Vários testemunhos publicados na imprensa russa explicam que houve mortes classificadas como "pneumonia", apesar dos testes positivos para o coronavírus

Correio Braziliense
postado em 07/05/2020 09:42
Trabalhadores do cemitério usando equipamento de proteção enterram uma vítima de coronavírus em um cemitério nos arredores de São Petersburgo.A Rússia registra poucas mortes pelo novo coronavírus, 1.625, segundo o último balanço divulgado nesta quinta-feira (7/5), apesar de o número de infecções ter disparado, levantando dúvidas sobre as estatísticas oficiais.
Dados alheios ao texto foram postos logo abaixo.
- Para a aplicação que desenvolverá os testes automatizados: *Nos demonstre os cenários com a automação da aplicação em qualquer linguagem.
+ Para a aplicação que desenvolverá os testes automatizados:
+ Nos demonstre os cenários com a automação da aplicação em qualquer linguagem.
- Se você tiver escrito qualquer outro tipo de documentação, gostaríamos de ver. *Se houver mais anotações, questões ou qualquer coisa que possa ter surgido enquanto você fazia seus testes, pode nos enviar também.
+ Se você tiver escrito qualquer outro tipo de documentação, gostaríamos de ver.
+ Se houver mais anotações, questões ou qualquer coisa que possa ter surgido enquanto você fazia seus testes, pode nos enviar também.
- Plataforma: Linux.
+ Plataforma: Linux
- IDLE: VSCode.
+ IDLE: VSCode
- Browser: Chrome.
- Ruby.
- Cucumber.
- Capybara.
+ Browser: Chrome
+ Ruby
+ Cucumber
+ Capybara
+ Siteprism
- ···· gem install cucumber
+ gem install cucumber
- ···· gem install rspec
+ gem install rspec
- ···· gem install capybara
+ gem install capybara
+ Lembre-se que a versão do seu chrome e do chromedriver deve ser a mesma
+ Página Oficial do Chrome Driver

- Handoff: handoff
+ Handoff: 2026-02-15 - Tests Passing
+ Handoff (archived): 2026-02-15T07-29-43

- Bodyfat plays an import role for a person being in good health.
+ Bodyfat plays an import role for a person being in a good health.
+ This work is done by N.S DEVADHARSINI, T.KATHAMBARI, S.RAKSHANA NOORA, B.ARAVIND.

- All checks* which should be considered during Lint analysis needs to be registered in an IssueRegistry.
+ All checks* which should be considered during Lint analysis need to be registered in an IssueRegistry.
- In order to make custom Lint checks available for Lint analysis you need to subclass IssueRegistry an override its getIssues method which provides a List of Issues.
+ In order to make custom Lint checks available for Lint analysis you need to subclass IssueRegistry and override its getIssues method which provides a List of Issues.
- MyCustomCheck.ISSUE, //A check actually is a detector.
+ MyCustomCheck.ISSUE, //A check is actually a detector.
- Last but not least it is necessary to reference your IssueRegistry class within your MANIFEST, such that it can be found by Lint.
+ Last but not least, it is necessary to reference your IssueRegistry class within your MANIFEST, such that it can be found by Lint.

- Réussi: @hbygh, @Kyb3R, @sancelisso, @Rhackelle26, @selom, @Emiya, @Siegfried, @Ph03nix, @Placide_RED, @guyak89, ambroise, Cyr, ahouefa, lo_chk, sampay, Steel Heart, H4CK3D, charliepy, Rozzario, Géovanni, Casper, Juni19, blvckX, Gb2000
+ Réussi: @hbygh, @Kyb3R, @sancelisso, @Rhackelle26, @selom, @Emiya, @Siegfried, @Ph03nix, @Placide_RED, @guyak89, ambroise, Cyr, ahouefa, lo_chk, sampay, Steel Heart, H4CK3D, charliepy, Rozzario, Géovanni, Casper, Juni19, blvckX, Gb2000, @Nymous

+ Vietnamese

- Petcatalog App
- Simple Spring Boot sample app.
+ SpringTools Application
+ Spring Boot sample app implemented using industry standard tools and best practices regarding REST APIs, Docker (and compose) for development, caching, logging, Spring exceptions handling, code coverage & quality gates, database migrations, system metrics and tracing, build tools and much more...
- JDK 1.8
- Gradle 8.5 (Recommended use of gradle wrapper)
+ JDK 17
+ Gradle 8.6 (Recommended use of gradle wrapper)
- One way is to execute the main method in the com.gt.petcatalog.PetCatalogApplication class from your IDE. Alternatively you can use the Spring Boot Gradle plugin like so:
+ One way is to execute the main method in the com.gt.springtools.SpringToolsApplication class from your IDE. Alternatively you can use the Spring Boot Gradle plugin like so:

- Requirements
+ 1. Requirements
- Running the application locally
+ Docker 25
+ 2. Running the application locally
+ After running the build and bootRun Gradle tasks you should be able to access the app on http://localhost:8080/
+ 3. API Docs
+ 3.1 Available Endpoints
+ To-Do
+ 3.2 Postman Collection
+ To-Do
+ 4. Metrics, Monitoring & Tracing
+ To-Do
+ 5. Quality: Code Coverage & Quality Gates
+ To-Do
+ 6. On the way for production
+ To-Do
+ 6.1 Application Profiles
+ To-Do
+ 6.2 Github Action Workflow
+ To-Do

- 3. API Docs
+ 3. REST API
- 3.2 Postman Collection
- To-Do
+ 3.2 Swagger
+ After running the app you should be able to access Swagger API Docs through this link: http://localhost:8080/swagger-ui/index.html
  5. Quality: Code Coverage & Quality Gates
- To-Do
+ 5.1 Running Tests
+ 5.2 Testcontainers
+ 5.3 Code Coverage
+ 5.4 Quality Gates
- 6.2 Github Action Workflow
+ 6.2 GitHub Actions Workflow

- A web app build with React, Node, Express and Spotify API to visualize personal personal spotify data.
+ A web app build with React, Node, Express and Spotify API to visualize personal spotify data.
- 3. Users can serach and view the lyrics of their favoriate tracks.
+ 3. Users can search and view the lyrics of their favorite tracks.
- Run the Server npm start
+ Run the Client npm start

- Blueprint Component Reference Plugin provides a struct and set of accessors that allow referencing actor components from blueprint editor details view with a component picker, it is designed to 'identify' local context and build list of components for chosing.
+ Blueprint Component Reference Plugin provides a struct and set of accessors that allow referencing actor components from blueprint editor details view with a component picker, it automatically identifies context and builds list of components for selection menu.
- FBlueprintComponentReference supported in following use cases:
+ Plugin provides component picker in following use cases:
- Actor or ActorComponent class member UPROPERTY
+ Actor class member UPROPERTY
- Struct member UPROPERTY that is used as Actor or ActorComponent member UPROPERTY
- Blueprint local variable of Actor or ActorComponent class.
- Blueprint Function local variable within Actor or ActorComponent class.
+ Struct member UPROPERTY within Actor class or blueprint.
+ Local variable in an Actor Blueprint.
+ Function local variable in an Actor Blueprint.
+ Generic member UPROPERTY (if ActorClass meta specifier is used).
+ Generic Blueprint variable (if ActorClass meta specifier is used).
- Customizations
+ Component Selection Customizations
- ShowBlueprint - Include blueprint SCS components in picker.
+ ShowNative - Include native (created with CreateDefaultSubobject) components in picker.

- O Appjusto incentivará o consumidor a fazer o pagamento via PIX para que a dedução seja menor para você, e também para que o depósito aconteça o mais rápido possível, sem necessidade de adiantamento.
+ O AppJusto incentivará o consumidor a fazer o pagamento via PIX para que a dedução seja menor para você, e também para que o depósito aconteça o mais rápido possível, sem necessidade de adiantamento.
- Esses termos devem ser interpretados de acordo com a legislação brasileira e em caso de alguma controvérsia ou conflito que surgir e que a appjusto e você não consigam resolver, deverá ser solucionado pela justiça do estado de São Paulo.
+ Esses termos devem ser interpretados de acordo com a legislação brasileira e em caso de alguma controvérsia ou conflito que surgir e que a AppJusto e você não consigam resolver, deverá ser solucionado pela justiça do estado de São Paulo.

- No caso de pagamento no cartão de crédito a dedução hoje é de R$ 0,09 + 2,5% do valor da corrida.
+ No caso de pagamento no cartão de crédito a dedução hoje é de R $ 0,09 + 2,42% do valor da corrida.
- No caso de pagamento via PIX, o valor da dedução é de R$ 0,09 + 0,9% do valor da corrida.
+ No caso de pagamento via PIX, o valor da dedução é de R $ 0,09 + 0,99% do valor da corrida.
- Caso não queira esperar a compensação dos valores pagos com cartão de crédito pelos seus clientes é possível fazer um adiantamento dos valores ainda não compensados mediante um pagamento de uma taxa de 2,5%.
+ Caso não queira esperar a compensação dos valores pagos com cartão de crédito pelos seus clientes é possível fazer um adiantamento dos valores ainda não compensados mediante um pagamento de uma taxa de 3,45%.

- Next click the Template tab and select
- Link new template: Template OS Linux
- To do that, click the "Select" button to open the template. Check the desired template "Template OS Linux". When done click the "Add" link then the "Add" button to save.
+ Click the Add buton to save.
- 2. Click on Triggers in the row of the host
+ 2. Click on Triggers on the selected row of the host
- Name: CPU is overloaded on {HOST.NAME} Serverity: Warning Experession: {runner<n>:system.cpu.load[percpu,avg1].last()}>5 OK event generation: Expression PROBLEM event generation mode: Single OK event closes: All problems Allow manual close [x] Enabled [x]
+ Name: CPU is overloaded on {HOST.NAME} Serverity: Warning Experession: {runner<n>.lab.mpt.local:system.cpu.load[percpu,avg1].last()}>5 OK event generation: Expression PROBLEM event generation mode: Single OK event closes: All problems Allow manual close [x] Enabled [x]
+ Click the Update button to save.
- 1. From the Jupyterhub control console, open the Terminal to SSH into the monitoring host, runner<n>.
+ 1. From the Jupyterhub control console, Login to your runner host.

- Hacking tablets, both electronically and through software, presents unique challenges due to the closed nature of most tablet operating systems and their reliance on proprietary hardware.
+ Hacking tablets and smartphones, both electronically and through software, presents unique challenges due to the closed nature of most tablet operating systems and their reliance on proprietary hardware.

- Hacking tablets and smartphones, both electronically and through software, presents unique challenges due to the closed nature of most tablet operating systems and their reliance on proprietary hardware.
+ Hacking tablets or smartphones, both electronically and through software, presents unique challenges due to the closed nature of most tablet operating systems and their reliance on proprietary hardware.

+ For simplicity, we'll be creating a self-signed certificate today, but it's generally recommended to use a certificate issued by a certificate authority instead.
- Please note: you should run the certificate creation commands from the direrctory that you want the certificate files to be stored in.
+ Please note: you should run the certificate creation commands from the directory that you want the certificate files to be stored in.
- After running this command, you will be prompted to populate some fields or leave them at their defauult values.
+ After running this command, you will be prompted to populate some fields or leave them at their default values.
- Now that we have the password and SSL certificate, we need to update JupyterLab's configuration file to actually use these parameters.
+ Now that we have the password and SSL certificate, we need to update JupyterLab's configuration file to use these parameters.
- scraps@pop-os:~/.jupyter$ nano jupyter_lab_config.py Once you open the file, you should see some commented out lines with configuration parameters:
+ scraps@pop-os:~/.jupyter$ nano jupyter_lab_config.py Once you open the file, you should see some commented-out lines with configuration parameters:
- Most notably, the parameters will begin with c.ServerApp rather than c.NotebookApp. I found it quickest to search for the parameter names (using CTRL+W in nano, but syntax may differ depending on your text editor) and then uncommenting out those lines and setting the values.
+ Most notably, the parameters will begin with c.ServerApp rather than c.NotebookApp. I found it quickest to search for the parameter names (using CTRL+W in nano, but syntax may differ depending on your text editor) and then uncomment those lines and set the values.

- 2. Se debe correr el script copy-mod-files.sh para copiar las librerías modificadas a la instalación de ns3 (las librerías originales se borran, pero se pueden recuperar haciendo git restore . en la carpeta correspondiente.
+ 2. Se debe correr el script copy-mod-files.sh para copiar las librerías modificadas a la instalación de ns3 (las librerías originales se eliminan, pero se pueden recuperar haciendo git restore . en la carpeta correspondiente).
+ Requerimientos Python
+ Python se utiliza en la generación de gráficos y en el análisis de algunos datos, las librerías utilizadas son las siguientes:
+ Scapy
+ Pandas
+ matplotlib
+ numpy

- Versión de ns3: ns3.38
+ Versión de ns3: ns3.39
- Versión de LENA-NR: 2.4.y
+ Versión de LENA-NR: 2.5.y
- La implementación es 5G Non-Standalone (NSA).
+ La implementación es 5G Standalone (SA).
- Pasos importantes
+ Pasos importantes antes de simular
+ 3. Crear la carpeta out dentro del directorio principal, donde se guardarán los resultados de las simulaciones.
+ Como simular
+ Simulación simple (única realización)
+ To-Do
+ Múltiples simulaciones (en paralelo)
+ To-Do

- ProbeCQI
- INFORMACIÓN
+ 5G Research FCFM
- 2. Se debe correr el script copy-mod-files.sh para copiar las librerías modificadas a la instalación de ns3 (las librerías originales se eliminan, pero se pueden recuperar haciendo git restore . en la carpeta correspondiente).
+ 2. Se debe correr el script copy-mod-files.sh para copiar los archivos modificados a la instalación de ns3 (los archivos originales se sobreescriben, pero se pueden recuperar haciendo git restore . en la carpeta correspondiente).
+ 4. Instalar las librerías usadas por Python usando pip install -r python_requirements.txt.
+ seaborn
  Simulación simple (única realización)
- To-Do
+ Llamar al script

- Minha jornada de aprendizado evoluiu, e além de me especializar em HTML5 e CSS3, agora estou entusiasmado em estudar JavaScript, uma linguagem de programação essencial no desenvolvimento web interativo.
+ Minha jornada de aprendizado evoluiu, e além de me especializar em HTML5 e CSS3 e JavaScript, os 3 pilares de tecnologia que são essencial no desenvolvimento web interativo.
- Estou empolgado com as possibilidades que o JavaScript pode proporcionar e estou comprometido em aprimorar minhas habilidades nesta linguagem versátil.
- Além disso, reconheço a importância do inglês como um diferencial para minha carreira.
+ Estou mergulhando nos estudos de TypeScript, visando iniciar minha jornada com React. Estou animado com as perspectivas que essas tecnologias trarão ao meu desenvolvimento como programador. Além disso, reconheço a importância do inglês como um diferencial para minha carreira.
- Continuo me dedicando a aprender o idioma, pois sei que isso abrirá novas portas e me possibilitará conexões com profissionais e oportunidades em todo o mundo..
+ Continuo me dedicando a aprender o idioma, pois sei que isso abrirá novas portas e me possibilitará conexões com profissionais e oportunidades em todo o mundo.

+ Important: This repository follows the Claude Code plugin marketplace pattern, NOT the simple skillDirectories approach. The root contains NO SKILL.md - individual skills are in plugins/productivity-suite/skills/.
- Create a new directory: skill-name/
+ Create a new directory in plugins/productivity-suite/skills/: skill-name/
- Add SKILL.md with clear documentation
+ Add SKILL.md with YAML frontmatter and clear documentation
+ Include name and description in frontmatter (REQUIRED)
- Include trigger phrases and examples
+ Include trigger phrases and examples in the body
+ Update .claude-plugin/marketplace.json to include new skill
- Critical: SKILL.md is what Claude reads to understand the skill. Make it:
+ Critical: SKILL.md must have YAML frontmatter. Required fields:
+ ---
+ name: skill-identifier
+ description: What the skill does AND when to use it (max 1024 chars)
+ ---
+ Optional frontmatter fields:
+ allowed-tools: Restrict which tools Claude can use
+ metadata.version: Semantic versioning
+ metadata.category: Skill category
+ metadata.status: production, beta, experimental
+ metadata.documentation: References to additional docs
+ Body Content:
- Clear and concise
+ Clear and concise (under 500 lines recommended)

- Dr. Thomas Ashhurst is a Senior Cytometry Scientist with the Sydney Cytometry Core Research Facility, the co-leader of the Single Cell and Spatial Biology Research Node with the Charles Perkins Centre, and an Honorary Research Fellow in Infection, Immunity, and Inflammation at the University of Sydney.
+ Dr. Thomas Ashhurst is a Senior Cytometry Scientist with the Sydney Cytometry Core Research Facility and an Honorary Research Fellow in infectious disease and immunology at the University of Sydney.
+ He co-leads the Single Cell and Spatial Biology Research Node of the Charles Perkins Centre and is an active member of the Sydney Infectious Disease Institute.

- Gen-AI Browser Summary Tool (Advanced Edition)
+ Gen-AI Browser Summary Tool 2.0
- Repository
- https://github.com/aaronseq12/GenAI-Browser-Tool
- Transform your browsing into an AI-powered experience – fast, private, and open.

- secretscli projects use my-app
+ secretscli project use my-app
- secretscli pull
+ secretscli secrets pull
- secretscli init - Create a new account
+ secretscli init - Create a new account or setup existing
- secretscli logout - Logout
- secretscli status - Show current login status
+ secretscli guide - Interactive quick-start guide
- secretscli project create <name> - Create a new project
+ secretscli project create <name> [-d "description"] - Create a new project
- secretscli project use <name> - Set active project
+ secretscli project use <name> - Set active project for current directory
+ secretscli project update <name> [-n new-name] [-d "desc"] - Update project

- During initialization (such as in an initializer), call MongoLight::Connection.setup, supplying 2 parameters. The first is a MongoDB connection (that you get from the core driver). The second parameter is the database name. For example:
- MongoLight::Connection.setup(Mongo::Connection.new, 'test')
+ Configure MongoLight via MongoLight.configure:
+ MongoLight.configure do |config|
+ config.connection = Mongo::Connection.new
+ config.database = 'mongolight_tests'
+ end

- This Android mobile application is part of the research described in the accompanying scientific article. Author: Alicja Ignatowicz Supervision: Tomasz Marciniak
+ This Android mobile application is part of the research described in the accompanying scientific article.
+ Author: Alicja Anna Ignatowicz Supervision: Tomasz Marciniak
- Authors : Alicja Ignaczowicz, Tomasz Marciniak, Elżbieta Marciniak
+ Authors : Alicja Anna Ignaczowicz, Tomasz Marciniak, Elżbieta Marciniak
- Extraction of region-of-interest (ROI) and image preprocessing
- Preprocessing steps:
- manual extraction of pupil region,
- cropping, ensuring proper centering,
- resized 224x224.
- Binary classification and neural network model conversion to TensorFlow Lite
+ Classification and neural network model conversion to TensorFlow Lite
As autoridades garantem que isso se deve às medidas impostas precocemente e aos testes em massa, mas outros consideram que se deve aos métodos de contagem.

Nesta quinta-feira, as autoridades anunciaram um novo recorde diário de infecções, 11.231, que eleva o saldo total para 177.160 casos declarados oficialmente e coloca a Rússia entre os países com o maior número de infecções no mundo.

Mas a mortalidade é notavelmente baixa: apenas 1.625 mortes (88 nas últimas 24 horas).

Isso representa uma taxa de cerca de 0,9%, de longe a menor entre os dez países mais afetados pela pandemia.

A Alemanha, cujo sistema de saúde foi elogiado por sua eficácia no enfrentamento da crise, tem uma taxa de mortalidade de 4,2%.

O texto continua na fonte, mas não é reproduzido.